Okay, then, I want their names, their telephone numbers, land line and cell, their email addresses, Twitter accounts, all their particulars. Cynthia takes my hand and squeezes it. But before I can ask Jonah anything else, he's gone, back to the computer, like none of this is a big deal.

FOUR YEARS AGO, Cynthia and I met Allison when she moved to Montreal from a small town out west. She had a daughter, Emily, eleven, and a son, Matthew, five, two years younger than Jonah was then. Matthew also had autism, but his was more apparent, more distinguishable than Jonah's. He grunted rather than talked. His hands flapped constantly. He seldom made eye contact or acknowledged your presence. When we finally met, though, I avoided eye contact more than Matthew did, and not just with him, with his mother too. I was afraid she would see what I was feeling, what I couldn't help feeling. Perhaps because I had so often been forced to compare Jonah with other kids, neurotypical kids, and so often forced to see how much catching up he had to do, it was an unspoken relief to be able to take note of the differences between our two sons. I was ashamed of myself then for feeling this; I'm ashamed, now, admitting it. Still, the truth was that in Matthew's company I could finally see Jonah and my family in a different light: as fortunate.

There was more to Allison's story. She was getting a divorce. “Can you believe it? Her husband walked out on her. What an asshole!” Cynthia said when she first told me about Allison's circumstances. I nodded because I can only nod at times like this. It's too risky to say anything else. I try to avoid being put in the position of justifying the community of asshole fathers, whom I understand better than Cynthia and better than I care to admit.

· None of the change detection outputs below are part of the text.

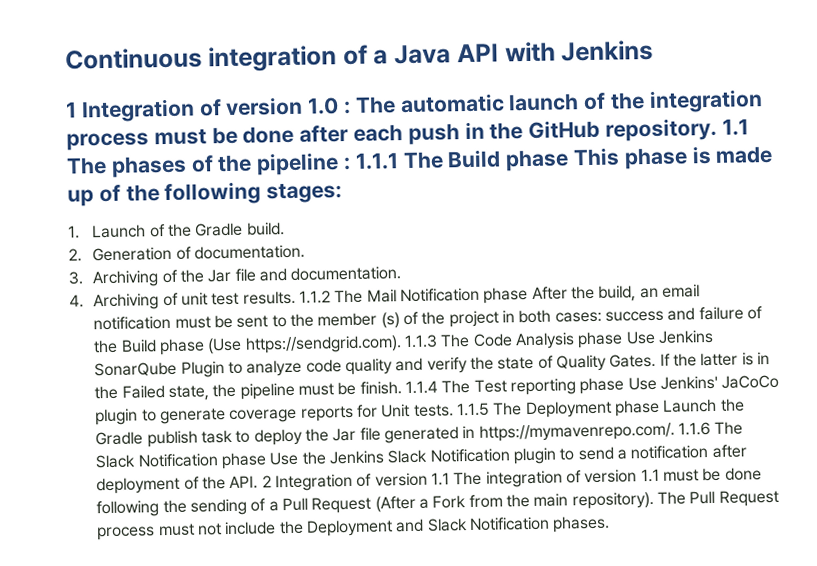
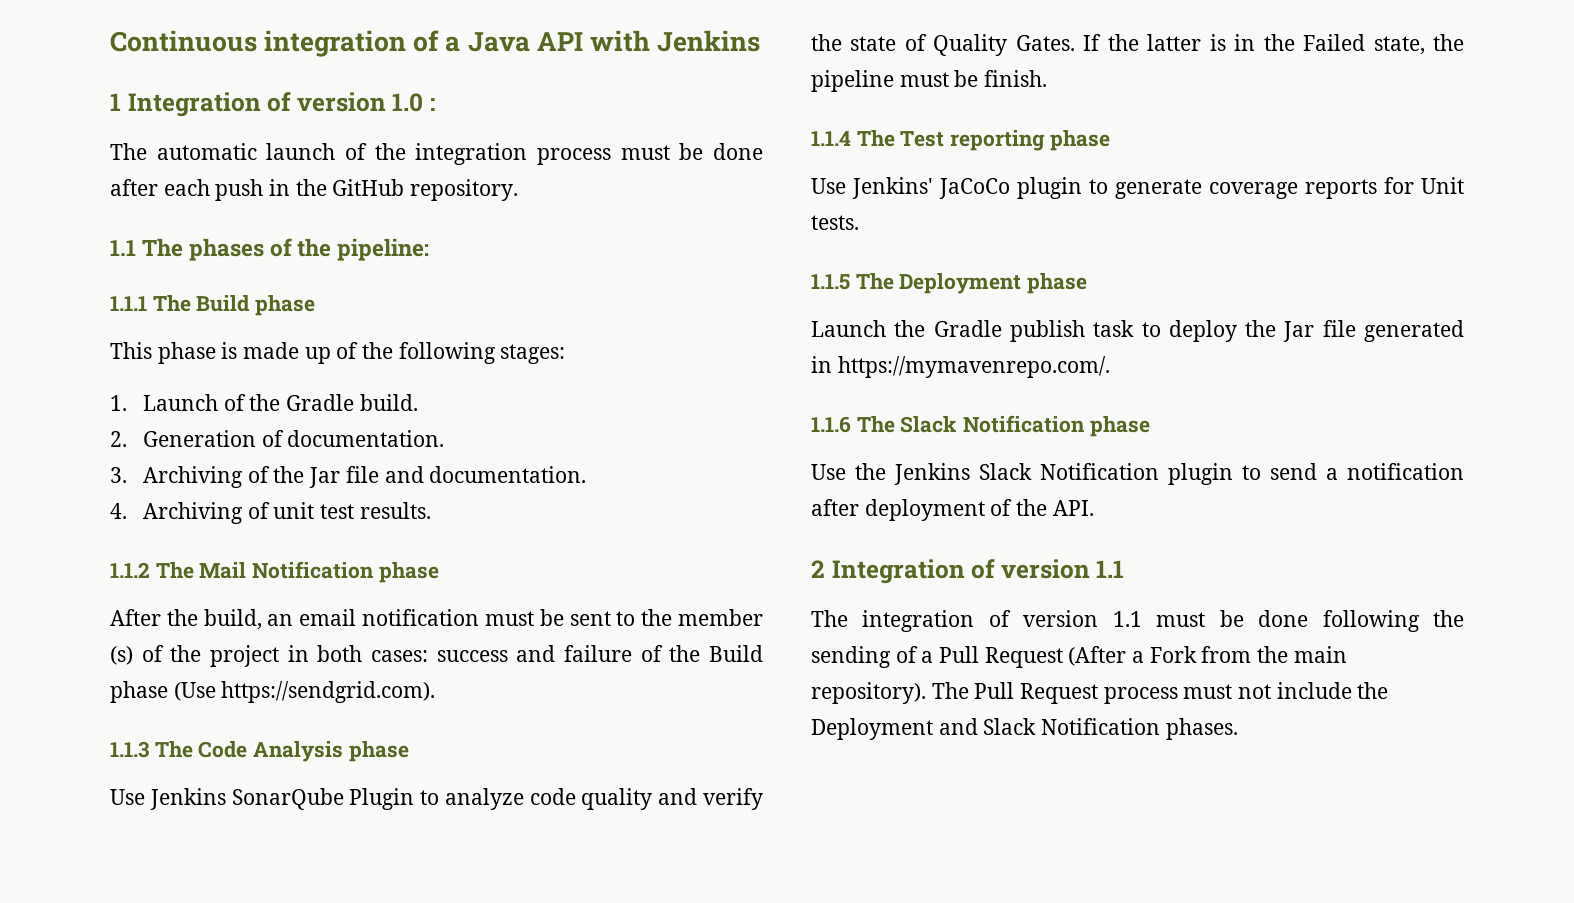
- 1 Integration of version 1.0 : The automatic launch of the integration process must be done after each push in the GitHub repository. 1.1 The phases of the pipeline : 1.1.1 The Build phase This phase is made up of the following stages:
+ 1 Integration of version 1.0 :
+ The automatic launch of the integration process must be done after each push in the GitHub repository.
+ 1.1 The phases of the pipeline:
+ 1.1.1 The Build phase
+ This phase is made up of the following stages:
- 4. Archiving of unit test results. 1.1.2 The Mail Notification phase After the build, an email notification must be sent to the member (s) of the project in both cases: success and failure of the Build phase (Use https://sendgrid.com). 1.1.3 The Code Analysis phase Use Jenkins SonarQube Plugin to analyze code quality and verify the state of Quality Gates.
+ 4. Archiving of unit test results.
+ 1.1.2 The Mail Notification phase
+ After the build, an email notification must be sent to the member (s) of the project in both cases: success and failure of the Build phase (Use https://sendgrid.com).
+ 1.1.3 The Code Analysis phase
+ Use Jenkins SonarQube Plugin to analyze code quality and verify the state of Quality Gates.
- If the latter is in the Failed state, the pipeline must be finish. 1.1.4 The Test reporting phase Use Jenkins' JaCoCo plugin to generate coverage reports for Unit tests. 1.1.5 The Deployment phase Launch the Gradle publish task to deploy the Jar file generated in https://mymavenrepo.com/. 1.1.6 The Slack Notification phase Use the Jenkins Slack Notification plugin to send a notification after deployment of the API. 2 Integration of version 1.1 The integration of version 1.1 must be done following the sending of a Pull Request (After a Fork from the main repository).
+ If the latter is in the Failed state, the pipeline must be finish.
+ 1.1.4 The Test reporting phase
+ Use Jenkins' JaCoCo plugin to generate coverage reports for Unit tests.
+ 1.1.5 The Deployment phase
+ Launch the Gradle publish task to deploy the Jar file generated in https://mymavenrepo.com/.
+ 1.1.6 The Slack Notification phase
+ Use the Jenkins Slack Notification plugin to send a notification after deployment of the API.
+ 2 Integration of version 1.1
+ The integration of version 1.1 must be done following the sending of a Pull Request (After a Fork from the main repository).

“You're one in a million,” Cynthia likes to joke, and while that's not quite true, the statistics we've heard from sources like Harriet are disturbing enough. The debate continues on the internet, but the number you always see is that eighty percent of fathers of children with autism walk out on their marriages. So while I may not be one in a million, I am, arguably, one in five.

Allison, newly single, had come to Montreal determined to leave her old life behind, at least that part of it she could. She had begun a correspondence with a Montreal man online, and even though that no longer looked promising, she was staying. She had found a good school for her son, her main reason for coming to Montreal, and she was devoting what little extra time she had to making her daughter feel comfortable here. She was looking for friends, a job, a house. She was learning French; she was going it alone. Both Cynthia and I were in awe.

“She has pluck,” I told Cynthia. “What I mean to say is that next to her I can't help feeling, I don't know ...”

“Pluckless?”

“You too?”

I was tempted whenever I saw Allison to come right out and ask her how she did it, how she managed everything on her own—in particular, how she did it all without complaint. At least, I never heard her complain. She was British by birth, and so, at first, I assumed she came by this stiff-upper-lip quality naturally. But it was probably something simpler—something like strength of character.
How do you get that?
I found myself wanting to ask her. But I never quite figured out how to bring the subject up. Until one day she seemed to bring it up on my behalf. As we supervised a predictably unsuccessful play date for our kids, as Jonah sat in the corner flipping through an animal alphabet book, and Matthew started, stopped, and replayed the same opening scene from a barely viewable
Thomas the Train
video, the two of them happily lost in Autismland, she anticipated the question I couldn't bring myself to ask.